The attacks on the World Trade Center in New York and the Pentagon in Washington immediately plunged the United States into a crisis on two fronts.
The first front was abroad, in Afghanistan, as our military forces sought to strike back at Osama bin Laden, his Al Qaeda force and the despicable Taliban government which harbored them.
The second front has been the effort to reverse the economic recession, which, sharply aggravated by the September 11th attacks on the Pentagon and the World Trade Center, has produced both the highest overall and the highest black unemployment rates since the mid-1990s.
Who would have thought that the Bush Administration itself would have provoked the third crisis the country now faces?
That crisis is whether America will continue to be a nation whose government adheres to the Constitution of the United States in the conduct of all its affairs.
This is a question which cannot be affirmatively answered by the “pledges” of government officials to act in our best interests, no matter how sincere they may be. This is a question which can only be affirmatively answered by the American peoples’ continued access to democratic oversight of the government’s conduct. That oversight has been put in jeopardy by the zeal with which at least some in the Bush Administration are attempting to bring to justice those who would harm America.
Make no mistake. I’m all for punishing-as swiftly and as clearly as possible-both those who were in any way responsible for the dastardly September 11th attacks and those who are planning future attacks against our or any other nation. And I understand that during this present crisis, we must accept some limitations on the openness and freedoms we’ve enjoyed.
But Americans should never accept such limitations without question, and several actions and proposals of the Bush Administration raise serious questions.
The most serious is the presidential order Mr. Bush has signed establishing military tribunals to try foreigners charged with terrorism.
This means that foreign nationals accused by the government of such crimes would not be tried in American criminal courts-as those who bombed the World Trade Center in 1993 were. Instead, they would be tried by military officers under rules significantly different from those governing civilian criminal trials.

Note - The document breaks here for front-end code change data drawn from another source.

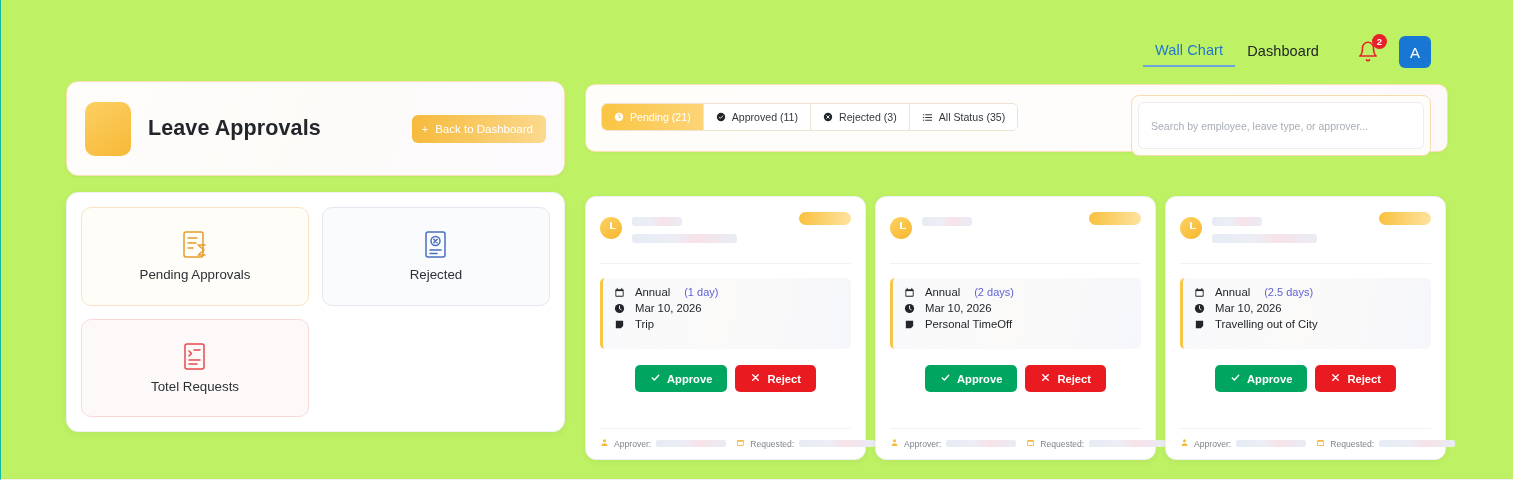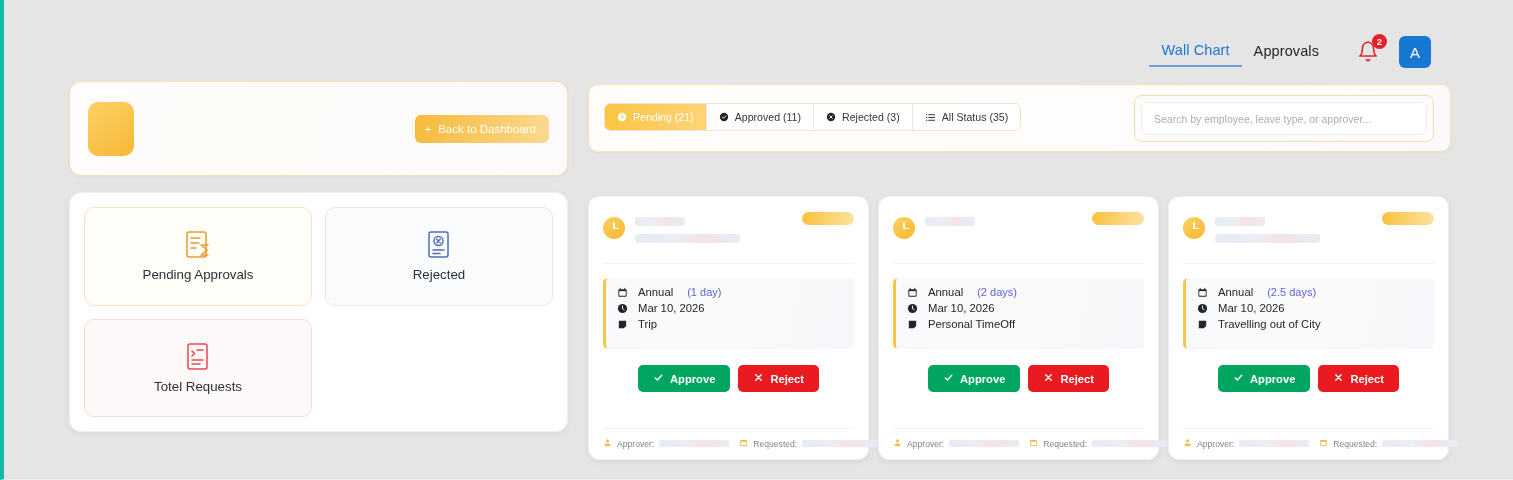--- a/index.html
+++ b/index.html
@@ -12,9 +12,9 @@
   .page {
     position: relative;
     width: 1513px; height: 480px;
-    background: #e5e5e5;
+    background: #bef264;
     border-bottom: 1px solid #eceef1;
-    border-left: 4px solid #14b8a6;
+    border-left: 1px solid #14b8a6;
   }
 
   

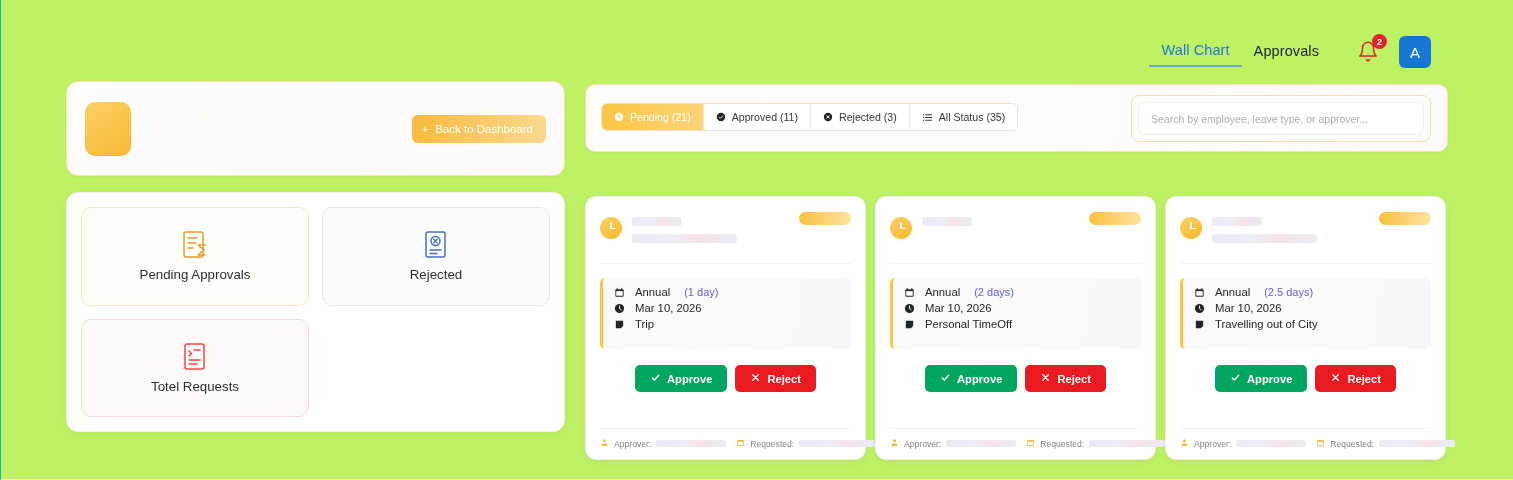--- a/index.html
+++ b/index.html
@@ -186,7 +186,7 @@
 
   <div class="topnav">
     <div class="nav-link active">Wall Chart</div>
-    <div class="nav-link">Approvals</div>
+    <div class="nav-link">Dashboard</div>
 
     <div class="bell-wrap">
       <span>

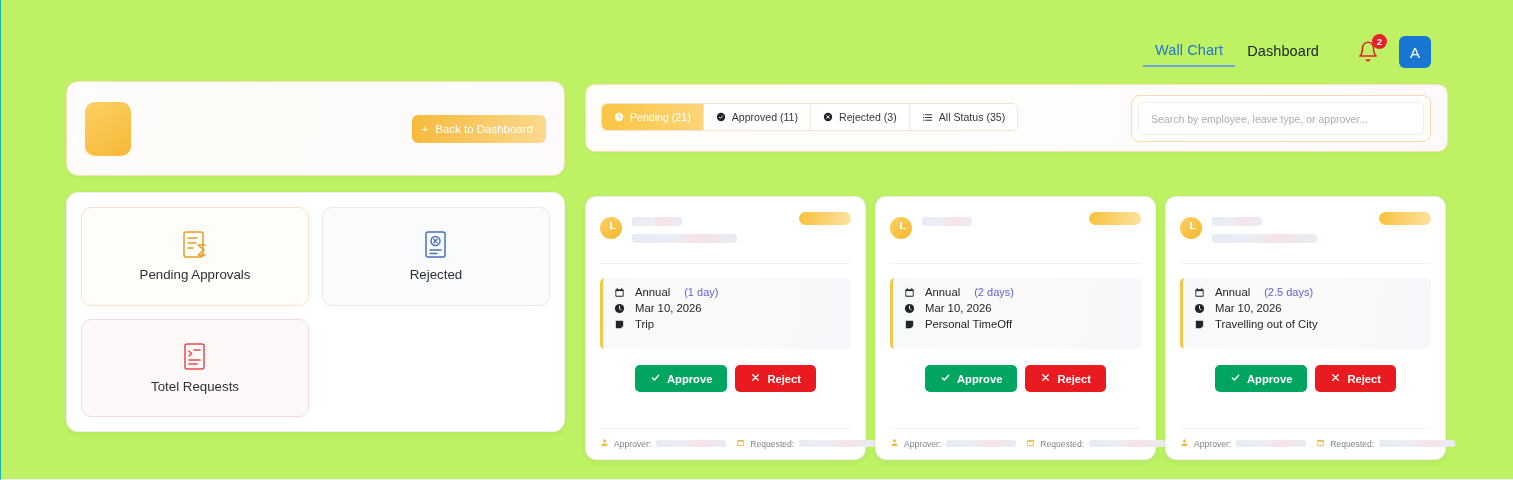--- a/index.html
+++ b/index.html
@@ -204,6 +204,7 @@
   <div class="hero">
     <div class="hero-badge"></div>
     <div class="hero-text">
+      <div class="hero-title">Leave Approvals</div>
     </div>
     <button class="hero-btn">
       <span class="plus">+</span>

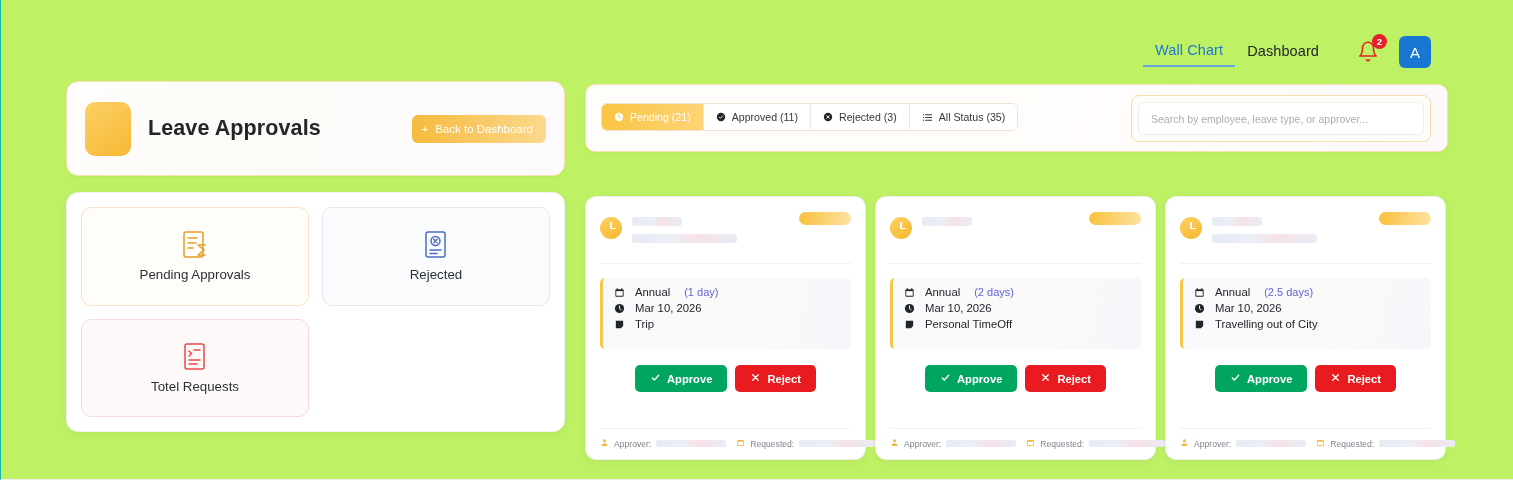--- a/index.html
+++ b/index.html
@@ -108,7 +108,7 @@
   }
   .tab .ic { display:flex; align-items:center; }
   .searchwrap {
-    position:absolute; right: 16px; top: 10px; width: 300px; height: 47px;
+    position:absolute; right: 16px; top: 10px; width: 300px; height: 61px;
     border:1px solid #f7dcae; border-radius: 8px;
     background: #fffdfa; padding: 6px;
   }

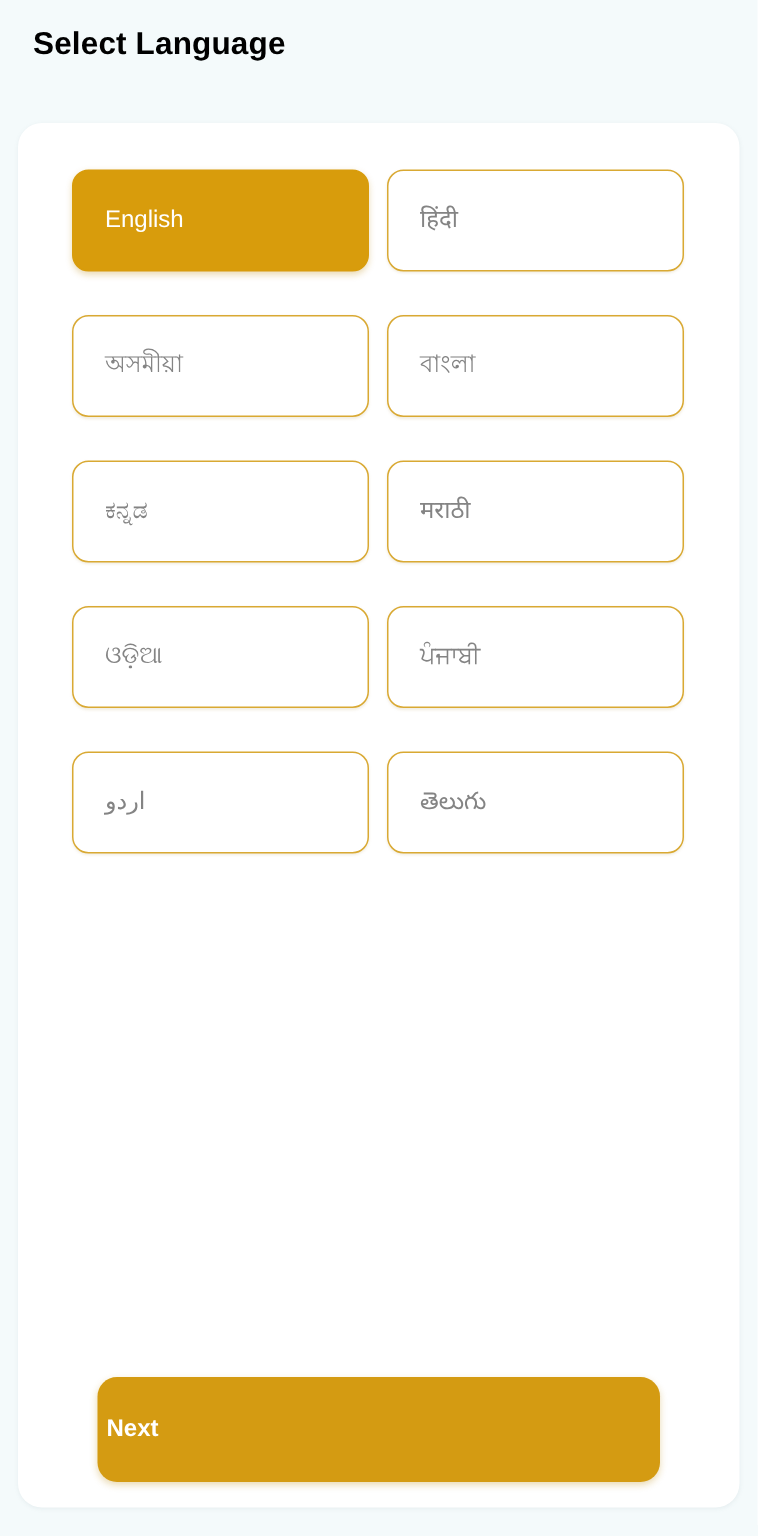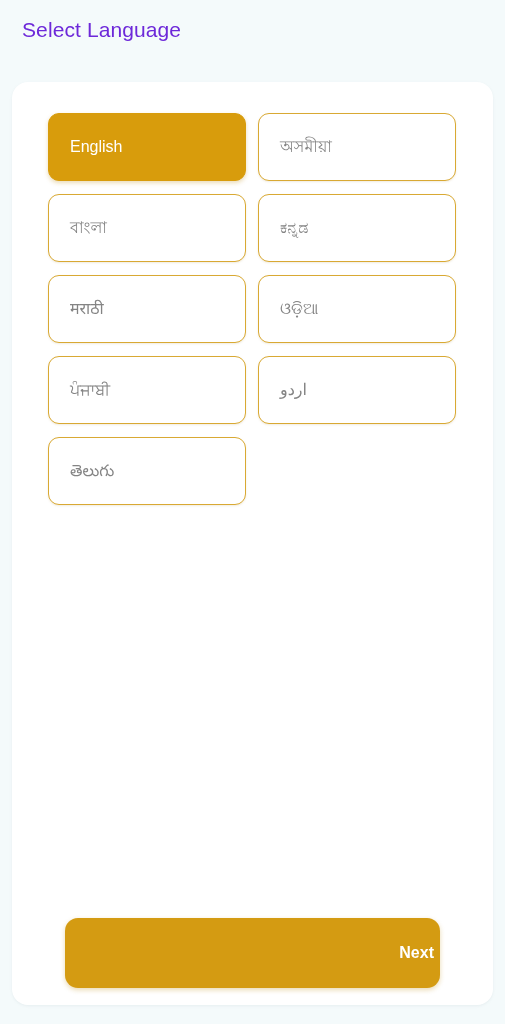--- a/index.html
+++ b/index.html
@@ -21,9 +21,9 @@
     top: 16px;
     font-size: 21px;
     line-height: 28px;
-    color: #6d28d9;
+    color: #000000;
     letter-spacing: 0.1px;
-    font-weight: 400;
+    font-weight: 700;
   }
 
   #language-card {

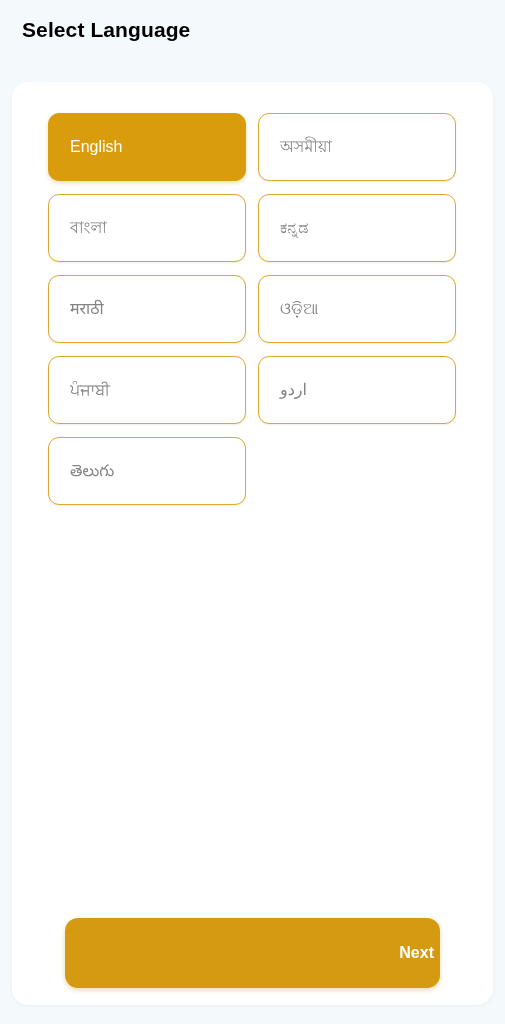--- a/index.html
+++ b/index.html
@@ -45,7 +45,7 @@
     width: 409px;
     display: flex;
     flex-wrap: wrap;
-    gap: 13px 12px;
+    gap: 29px 12px;
   }
 
   .lang-button {

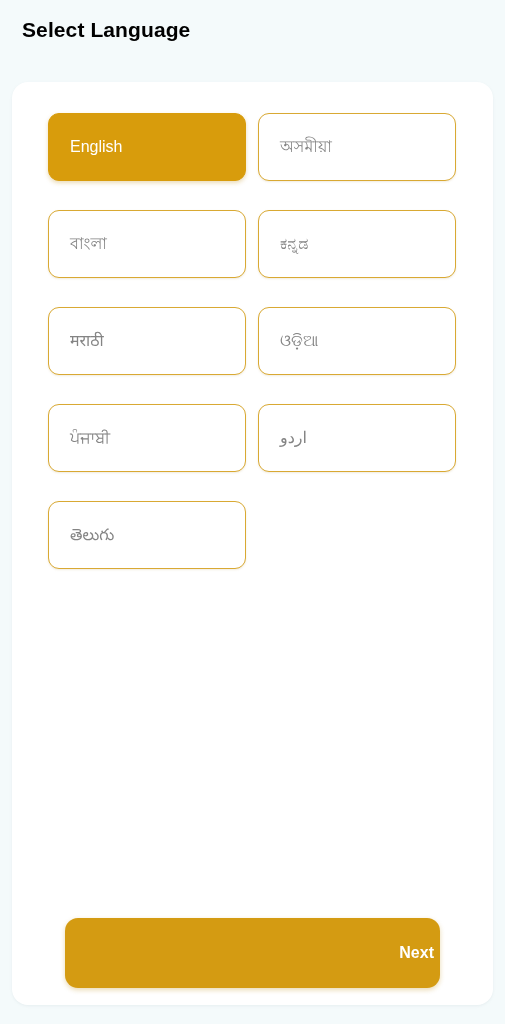--- a/index.html
+++ b/index.html
@@ -111,6 +111,9 @@
         <span class="lang-label">English</span>
       </div>
       <div class="lang-button unselected">
+        <span class="lang-label">हिंदी</span>
+      </div>
+      <div class="lang-button unselected">
         <span class="lang-label">অসমীয়া</span>
       </div>
       <div class="lang-button unselected">

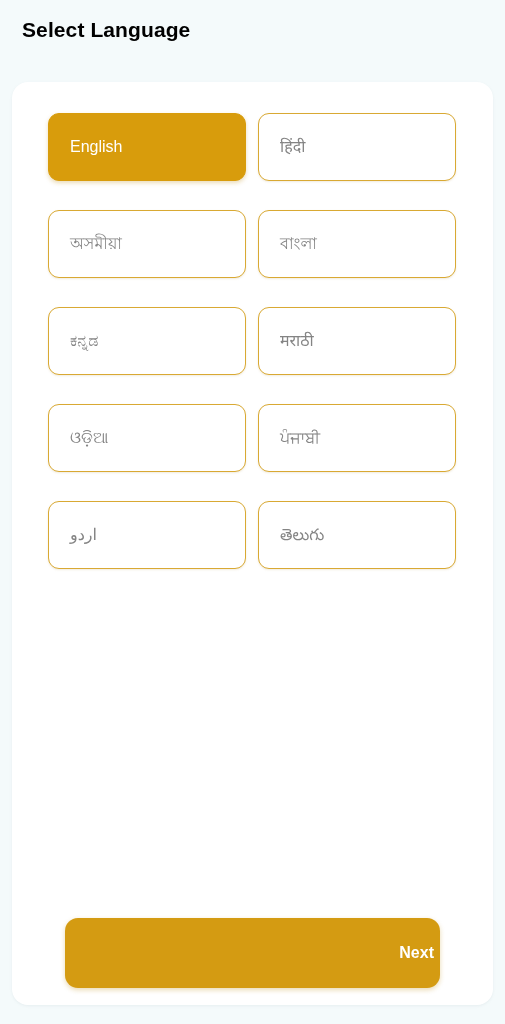--- a/index.html
+++ b/index.html
@@ -97,7 +97,7 @@
     box-shadow: 0 2px 5px rgba(190,140,20,0.32);
     display: flex;
     align-items: center;
-    justify-content: flex-end;
+    justify-content: flex-start;
   }
 </style>
 </head>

For example, the accused might not be able to choose their own lawyers, hearsay could be admitted as credible evidence, and a defendant could be found guilty even if a third of the military panelists disagree about the verdict.
Finally, the trials themselves could be held outside the U.S. and shrouded in secrecy, conducted without public airing of the government’s or the defendant’s assertions.
Vice President Cheney declared that the terrorists don’t deserve the safeguards of traditional American jurisprudence. “They don’t deserve to be treated as a prisoner of war,” he said. “They don’t deserve the same guarantees and safeguards that would be used for an American citizen going through the normal judicial process.”
The new policy comes even as the government continues to detain with great secrecy an unspecified number of men of Middle Eastern descent and has said that it wants to “question” 5,000 men of Middle Eastern descent who’ve arrived in America within the last two years to determine if they have any information useful to the government’s pursuits of terrorists.
The Vice President’s statement and the government’s action in these instances raise questions of the utmost seriousness:
It is true that under the Constitution foreign nationals do not have the same rights as American citizens. But establishing military tribunals to prosecute them under a veil of secrecy is profoundly worrisome.
Doesn’t the President’s policy not only deprive those to be accused of terrorism of American “guarantees and safeguards,” but also assert implicitly that the conduct of the U.S. Government itself does not have to be bound by the Constitution of the United States?
Supporters of the presidential order and other proposals which curtail certain civil liberties and impose a “guilt-by-association” cloud over people of Arabic descent say our national emergency justifies such actions. The situation, they say, is unprecedented.
Yes, it’s true that the September 11th attacks have pushed us, and the world, into uncharted territory full of insecurity.
But America has faced this crisis of civil liberties before.
During World War II the American government and the majority of the American people, driven by fear and prejudice, chose with no credible evidence at all to consider law-abiding Japanese Americans as “probably guilty of” or “likely to commit” espionage for Japan. Their property was confiscated and more than 110,000-most of whom were American citizens-were imprisoned in concentration camps for the duration of the war.
Lest we re-commit the error of our old ways, Congress, as the peoples’ representatives, must hold hearings on the appropriateness of the curtailment of our freedoms.